Ziel der Behandlung ist die Schmerzreduktion und die Aufrechterhaltung der Beweglichkeit durch konsequente physiotherapeutische Behandlungen und selbständig durchzuführende Übungen.

Akuttherapie

Analgetika (selten zentral wirksam), Antiphlogistika, Muskelrelaxantien.

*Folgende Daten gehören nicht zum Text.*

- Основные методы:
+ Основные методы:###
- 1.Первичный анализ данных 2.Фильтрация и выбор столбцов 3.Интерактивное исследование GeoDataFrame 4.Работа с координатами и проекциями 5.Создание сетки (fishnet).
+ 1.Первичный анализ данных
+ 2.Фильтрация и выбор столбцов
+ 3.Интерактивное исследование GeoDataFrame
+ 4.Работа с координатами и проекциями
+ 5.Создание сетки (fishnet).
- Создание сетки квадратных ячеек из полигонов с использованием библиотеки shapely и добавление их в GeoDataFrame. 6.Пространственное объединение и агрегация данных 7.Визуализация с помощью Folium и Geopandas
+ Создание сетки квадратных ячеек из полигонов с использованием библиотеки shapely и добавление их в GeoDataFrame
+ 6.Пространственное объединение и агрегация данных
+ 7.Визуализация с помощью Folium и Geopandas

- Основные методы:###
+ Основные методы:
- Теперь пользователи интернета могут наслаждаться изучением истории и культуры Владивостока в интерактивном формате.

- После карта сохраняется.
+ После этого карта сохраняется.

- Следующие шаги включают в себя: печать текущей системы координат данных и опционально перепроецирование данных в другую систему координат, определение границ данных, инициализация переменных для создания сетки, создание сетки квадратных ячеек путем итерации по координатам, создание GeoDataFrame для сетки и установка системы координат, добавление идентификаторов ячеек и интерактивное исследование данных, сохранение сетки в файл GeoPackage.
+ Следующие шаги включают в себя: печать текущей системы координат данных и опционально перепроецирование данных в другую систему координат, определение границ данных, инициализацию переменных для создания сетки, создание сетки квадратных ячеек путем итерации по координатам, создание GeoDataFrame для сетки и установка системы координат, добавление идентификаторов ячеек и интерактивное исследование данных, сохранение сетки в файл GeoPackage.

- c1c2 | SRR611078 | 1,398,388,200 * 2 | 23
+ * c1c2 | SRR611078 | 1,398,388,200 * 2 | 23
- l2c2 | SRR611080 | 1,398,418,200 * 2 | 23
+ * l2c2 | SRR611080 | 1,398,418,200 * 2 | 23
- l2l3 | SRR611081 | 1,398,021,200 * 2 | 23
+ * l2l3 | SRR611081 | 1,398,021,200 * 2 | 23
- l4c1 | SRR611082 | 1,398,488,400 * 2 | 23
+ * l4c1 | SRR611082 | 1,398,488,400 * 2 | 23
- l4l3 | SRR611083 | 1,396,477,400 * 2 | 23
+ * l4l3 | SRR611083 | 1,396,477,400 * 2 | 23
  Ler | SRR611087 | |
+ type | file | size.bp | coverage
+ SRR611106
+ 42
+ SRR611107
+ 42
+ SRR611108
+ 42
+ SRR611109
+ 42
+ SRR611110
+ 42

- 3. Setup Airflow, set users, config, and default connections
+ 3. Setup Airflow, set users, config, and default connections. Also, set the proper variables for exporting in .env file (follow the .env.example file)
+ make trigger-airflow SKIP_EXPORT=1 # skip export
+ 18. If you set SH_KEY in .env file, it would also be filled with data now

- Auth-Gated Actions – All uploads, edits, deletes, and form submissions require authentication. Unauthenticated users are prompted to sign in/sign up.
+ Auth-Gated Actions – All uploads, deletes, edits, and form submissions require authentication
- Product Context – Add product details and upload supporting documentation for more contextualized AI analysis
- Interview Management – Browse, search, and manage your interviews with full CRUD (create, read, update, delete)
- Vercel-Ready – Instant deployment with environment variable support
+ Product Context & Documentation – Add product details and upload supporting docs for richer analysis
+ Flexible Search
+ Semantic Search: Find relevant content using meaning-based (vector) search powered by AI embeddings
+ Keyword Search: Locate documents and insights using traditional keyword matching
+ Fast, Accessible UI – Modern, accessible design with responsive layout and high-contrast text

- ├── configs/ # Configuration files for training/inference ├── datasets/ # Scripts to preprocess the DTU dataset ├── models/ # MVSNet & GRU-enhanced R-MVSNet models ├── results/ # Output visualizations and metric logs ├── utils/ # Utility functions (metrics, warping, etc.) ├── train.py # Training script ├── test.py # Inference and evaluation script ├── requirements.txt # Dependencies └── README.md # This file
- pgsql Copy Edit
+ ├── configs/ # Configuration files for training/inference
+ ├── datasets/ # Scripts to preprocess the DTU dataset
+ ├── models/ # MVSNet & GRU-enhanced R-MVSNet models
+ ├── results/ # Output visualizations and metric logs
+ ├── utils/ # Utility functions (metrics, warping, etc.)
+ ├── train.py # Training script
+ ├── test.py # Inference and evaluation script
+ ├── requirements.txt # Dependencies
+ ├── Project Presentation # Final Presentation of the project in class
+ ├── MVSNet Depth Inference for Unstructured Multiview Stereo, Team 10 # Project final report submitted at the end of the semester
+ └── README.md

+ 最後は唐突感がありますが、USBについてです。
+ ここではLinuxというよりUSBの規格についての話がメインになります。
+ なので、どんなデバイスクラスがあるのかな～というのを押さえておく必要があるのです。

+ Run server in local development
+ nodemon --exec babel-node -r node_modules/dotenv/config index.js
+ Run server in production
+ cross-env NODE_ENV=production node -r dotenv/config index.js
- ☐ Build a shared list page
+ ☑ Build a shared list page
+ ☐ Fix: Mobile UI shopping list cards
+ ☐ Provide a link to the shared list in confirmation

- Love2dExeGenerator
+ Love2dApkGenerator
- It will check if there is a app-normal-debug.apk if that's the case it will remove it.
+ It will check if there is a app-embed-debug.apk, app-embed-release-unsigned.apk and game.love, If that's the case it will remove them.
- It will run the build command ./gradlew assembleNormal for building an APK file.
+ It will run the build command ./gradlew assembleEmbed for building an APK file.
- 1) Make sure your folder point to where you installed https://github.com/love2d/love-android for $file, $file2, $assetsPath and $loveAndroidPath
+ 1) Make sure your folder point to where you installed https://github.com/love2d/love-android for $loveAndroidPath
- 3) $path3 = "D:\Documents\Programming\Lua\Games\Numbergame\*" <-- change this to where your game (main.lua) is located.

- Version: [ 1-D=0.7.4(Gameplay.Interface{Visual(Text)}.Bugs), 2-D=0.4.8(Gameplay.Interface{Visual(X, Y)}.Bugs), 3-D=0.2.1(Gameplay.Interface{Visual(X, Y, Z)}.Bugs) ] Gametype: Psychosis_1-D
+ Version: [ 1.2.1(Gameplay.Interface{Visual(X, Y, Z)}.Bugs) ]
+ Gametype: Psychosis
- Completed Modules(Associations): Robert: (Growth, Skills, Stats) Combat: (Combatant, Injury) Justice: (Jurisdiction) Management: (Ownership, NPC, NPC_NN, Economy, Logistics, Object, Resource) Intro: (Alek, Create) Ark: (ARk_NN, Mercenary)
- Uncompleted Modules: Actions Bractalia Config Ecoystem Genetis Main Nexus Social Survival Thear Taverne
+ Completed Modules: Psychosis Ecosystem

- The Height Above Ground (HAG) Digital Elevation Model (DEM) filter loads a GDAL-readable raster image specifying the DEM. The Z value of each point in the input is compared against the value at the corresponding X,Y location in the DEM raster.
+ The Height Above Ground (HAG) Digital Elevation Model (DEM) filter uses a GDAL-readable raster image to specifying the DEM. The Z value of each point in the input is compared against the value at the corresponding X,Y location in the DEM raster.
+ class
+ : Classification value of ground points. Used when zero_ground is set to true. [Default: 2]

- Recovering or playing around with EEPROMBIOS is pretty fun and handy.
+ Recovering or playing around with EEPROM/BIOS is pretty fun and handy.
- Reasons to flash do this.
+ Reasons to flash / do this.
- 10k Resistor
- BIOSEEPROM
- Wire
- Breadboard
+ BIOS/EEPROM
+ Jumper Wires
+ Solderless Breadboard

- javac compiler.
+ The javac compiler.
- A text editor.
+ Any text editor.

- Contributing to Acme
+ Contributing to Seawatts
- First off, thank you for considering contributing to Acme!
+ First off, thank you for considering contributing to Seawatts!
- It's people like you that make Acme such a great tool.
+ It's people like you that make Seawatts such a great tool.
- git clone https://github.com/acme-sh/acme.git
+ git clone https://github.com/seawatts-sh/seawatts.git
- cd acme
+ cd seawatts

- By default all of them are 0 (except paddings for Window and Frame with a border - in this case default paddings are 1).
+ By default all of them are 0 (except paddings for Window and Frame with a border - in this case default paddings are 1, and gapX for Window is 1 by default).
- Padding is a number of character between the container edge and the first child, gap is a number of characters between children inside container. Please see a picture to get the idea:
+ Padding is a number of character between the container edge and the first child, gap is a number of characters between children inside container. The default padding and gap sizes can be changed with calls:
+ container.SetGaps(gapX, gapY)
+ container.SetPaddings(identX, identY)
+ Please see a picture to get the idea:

Konservative/symptomatische Therapie

Analgetika (selten zentral wirksam), Antiphlogistika, Muskelrelaxantien, Antidepressiva. Therapeutische Lokalanästhesie des Kreuz-Darmbein-Gelenks, Triggerpunktinfiltrationen, Ultraschall, Iontophorese, TENS, Kältetherapie (Kältekammer, Kaltluft), selten Wärme.

Medikamentöse Therapie

Analgetika (selten zentral wirksam), Antiphlogistika, Anti-Tumor-Nekrose-Faktor-α-hemmende Substanzen, Azulfidine bei peripherem Befallsmuster, gegebenenfalls Bisphosphonate, Muskelrelaxantien, Antidepressiva.

Operative Therapie

Liegt ein peripheres Befallsmuster vor und bilden sich die synovitischen Schwellungen nicht innerhalb von drei bis sechs Monaten durch die medikamentöse Therapie zurück, sollte eine Frühsynovektomie der betreffenden Gelenke durchgeführt werden. Gelenkerhaltende Operationen (z. B. Korrekturosteotomien) sind bei teilweiser Gelenkdestruktion möglich. Bei fortgeschrittenem entzündlichen Gelenkverschleiß ist der endoprothetische Gelenkersatz (z. B. an Hüft- und Kniegelenk) oder die Arthrodese (z. B. am Rückfuß) möglich. Ausgeprägte Kyphosierungen der Brustwirbelsäule können operativ aufgerichtet werden. Meist ist zunächst ein ventrales Release (gelegentlich auch endoskopisch möglich) erforderlich, ehe die dorsale Instrumentierung vorgenommen werden kann. Abschließend erfolgt die ventrale interkorporelle Spondylodese.

Dauertherapie

Die medikamentöse und physiotherapeutische Behandlung ist als Dauertherapie zu verstehen. Nur durch eine konsequente Bewegungstherapie kann die Funktionalität der betreffenden Gelenke möglichst lang erhalten werden.

Bewertung

Es handelt sich um eine chronische Erkrankung, die meist langsam progredient verläuft und daher eine relativ lange Arbeitsfähigkeit des Betreffenden ermöglicht. Als prognostisch ungünstig werden ein früher Krankheitsbeginn und ein peripherer Gelenkbefall eingeschätzt. Die Kontaktaufnahme zu Selbsthilfegruppen ist empfehlenswert.

Nachsorge

Der chronisch-progrediente Charakter der Erkrankung erfordert eine kontinuierliche Betreuung des Patienten mit Erhebung des klinischen und radiologischen Befunds (alle sechs bis zwölf Monate).